From Machining to Injection Molding
Successful product development depends upon successful transitions from one phase of the development process to the next. Prototyping new components can require different methods of fabrication and manufacture along the way. Constraints in one phase do not always exist in the next phase and vice versa, so the “rules” can seem to be constantly changing. Add to this the fact that the process will be handed over from one engineer to another, and the challenges of each transition can compound the risks.
When a client asked Natech to review the output of a third-party Industrial Designer, the Natech Engineers had to take a critical eye to the design for manufacture beyond the typical wall thickness, draft, gating, parting line, etc. The application included 13 injection molded components as a part of an electronic reader. The CAD arrived at Natech designed specifically for the parts to be machined. As such, the splitting out of the components was defined based on how they could be machined. This raised three issues, or opportunities, when transitioning to molded components.
Extra Components
The feature-rich internals of one component made machining two components much easier than a single component. This was driven by the need for a bigger and bulkier material stock as well as the difficulty of machining those internal features.
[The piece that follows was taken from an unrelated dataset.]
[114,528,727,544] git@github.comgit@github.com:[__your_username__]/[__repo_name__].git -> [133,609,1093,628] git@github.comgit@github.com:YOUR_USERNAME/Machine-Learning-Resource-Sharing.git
By contrast, the injection molding process favored combining the two components into a single component. The risks inherent in the machining process no longer applied to the mass production, injection molding process. In fact, having two separate components would have increased costs, time, and risks due to the extra join and assembly step required. Removing the join increased the strength of the component and removed a potential leak path. This also brought the added economic benefit of requiring one less mold for manufacture.
Self-Threading Screws
The application included self-threading screws which were handled with through holes and blind holes as illustrated in the image on the left below. As a machined component, small block features or small holes served as blind bosses. However, with the injection molded component, these blocks posed sink risks because of the inconsistent wall thicknesses. Using simple holes for the through bosses bore risks from stress, torque, and pull-out.
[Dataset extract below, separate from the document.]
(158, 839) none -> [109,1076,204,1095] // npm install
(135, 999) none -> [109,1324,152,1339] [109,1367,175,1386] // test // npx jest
The Natech Engineers redesigned the blind boss to maintain a consistent wall thickness which is represented by the above right cross section image. This reduced the risk of aesthetic issues or potential functional impact on any neighboring features. The through holes were replaced by through bosses to improve screw pull-out resistance, torque retention and vibration resistance, and hoop stress risks.
Thin Mold Steel Condition
The original component design included a long, narrow crevice along its bottom edge. This posed no risk for the machined version, but the injection molded version would require a long, thin piece of steel to form the feature. Over time, this steel area could be stressed by the flow of hot resin under high pressure with the potential to bend or break.
A simple adjustment of the feature and the corresponding features on the mating components allowed for a more robust steel condition. This adjustment brought a longer lasting mold with lower risk of mechanical failure.
Conclusion
Processing could sometimes be used to address or accept some risks, but addressing the issues in the design for manufacture phase broadened the processing window that would produce quality parts over the long term. This type of design for manufacture work requires good communication and a collaborative working relationship. Sometimes the knee-jerk reaction is for the Industrial Designer to get defensive when their design needs to be changed, but in some sense this is the way the process is supposed to happen. As a design is developed, it works conceptually, then it works once, and finally it works over the long term. Many decisions with tradeoffs must be made along the way, and if the cross-functional team works together to continually improve the design without falling into the finger-pointing trap, the process is successful.